WORK ORDER
Please reproduce exactly the line that carries "(989, 794) none" and all remaining lines through the last line of the data, and write nothing else.

Revision comparison data
○ ○ ○
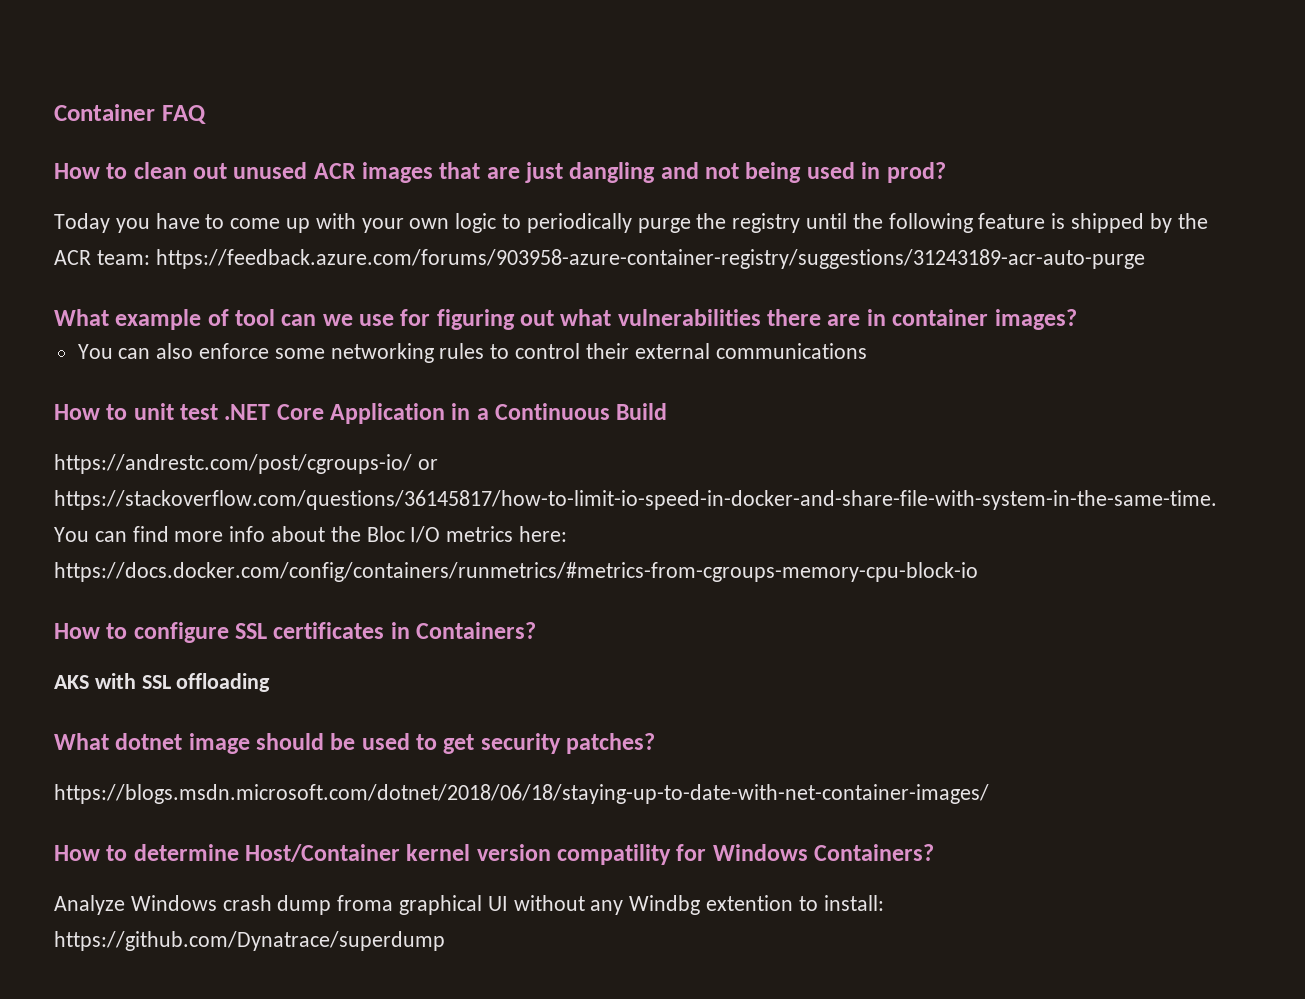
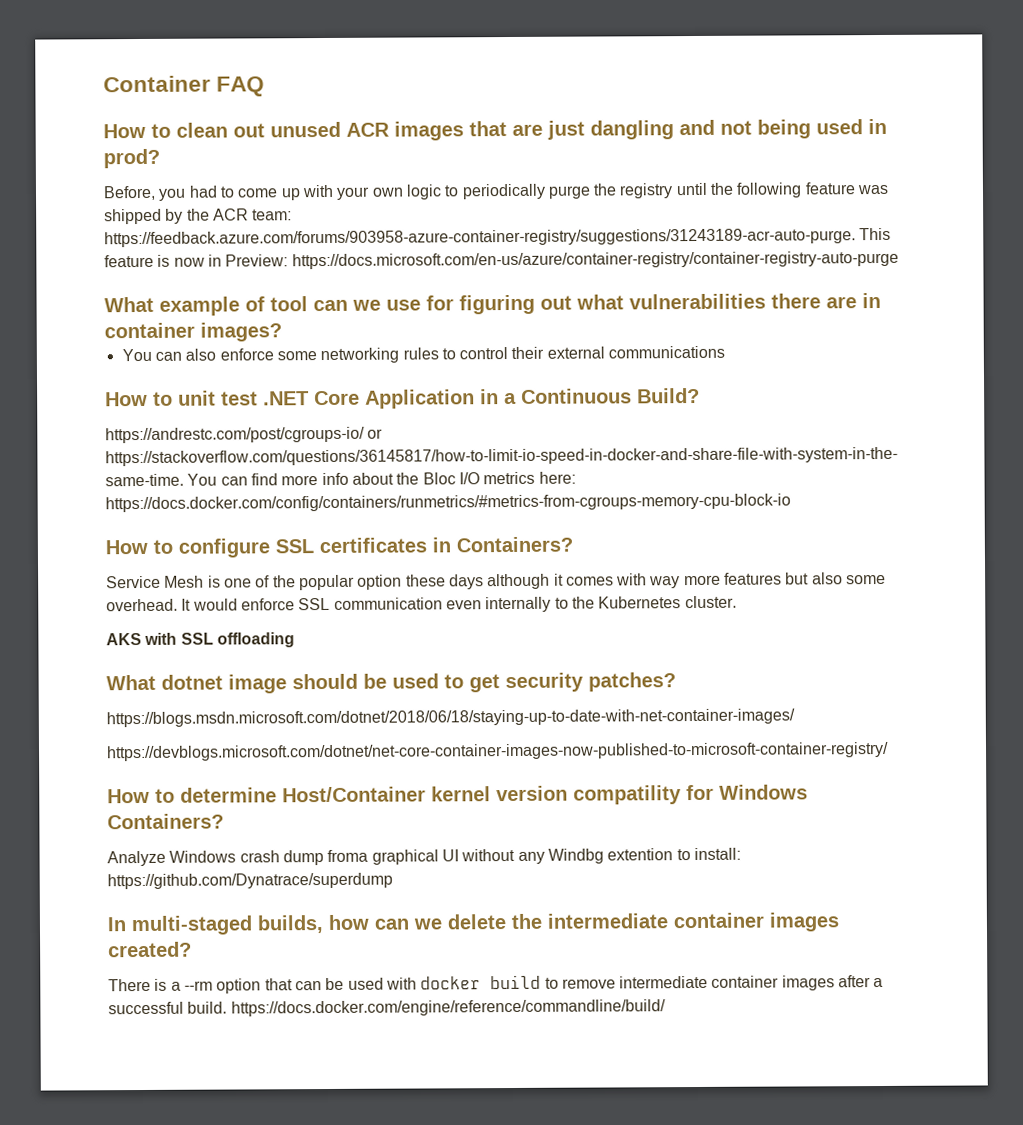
[54,213,200,233] Today you have -> [103,185,218,201] Before, you had
[1051,213,1066,229] is -> [857,184,890,195] was
[155,249,1145,269] https://feedback.azure.com/forums/903958-azure-container-registry/suggestions/31243189-acr-auto-purge -> [104,227,892,248] [104,250,899,270] https://feedback.azure.com/forums/903958-azure-container-registry/suggestions/31243189-acr-auto-purge. This feature is now in Preview: https://docs.microsoft.com/en-us/azure/container-registry/container-registry-auto-purge
[616,403,668,420] Build -> [637,387,700,404] Build?
(537, 630) none -> [106,572,887,591] [106,595,737,613] // Service Mesh is one of the popular option these days although it comes with way more features but also some overhead. It would enforce SSL communication even internally to the Kubernetes cluster.
(989, 794) none -> [106,741,889,762] // https://devblogs.microsoft.com/dotnet/net-core-container-images-now-published-to-microsoft-container-registry/
(445, 941) none -> [107,912,839,936] [108,941,192,958] [108,974,884,994] [108,999,666,1017] // In multi-staged builds, how can we delete the intermediate container images created? // There is a --rm option that can be used with docker build to remove intermediate container images after a successful build. https://docs.docker.com/engine/reference/commandline/build/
○ ○ ○
EXERCISE ANSWER
(989, 794) none -> [106,741,889,762] // https://devblogs.microsoft.com/dotnet/net-core-container-images-now-published-to-microsoft-container-registry/
(445, 941) none -> [107,912,839,936] [108,941,192,958] [108,974,884,994] [108,999,666,1017] // In multi-staged builds, how can we delete the intermediate container images created? // There is a --rm option that can be used with docker build to remove intermediate container images after a successful build. https://docs.docker.com/engine/reference/commandline/build/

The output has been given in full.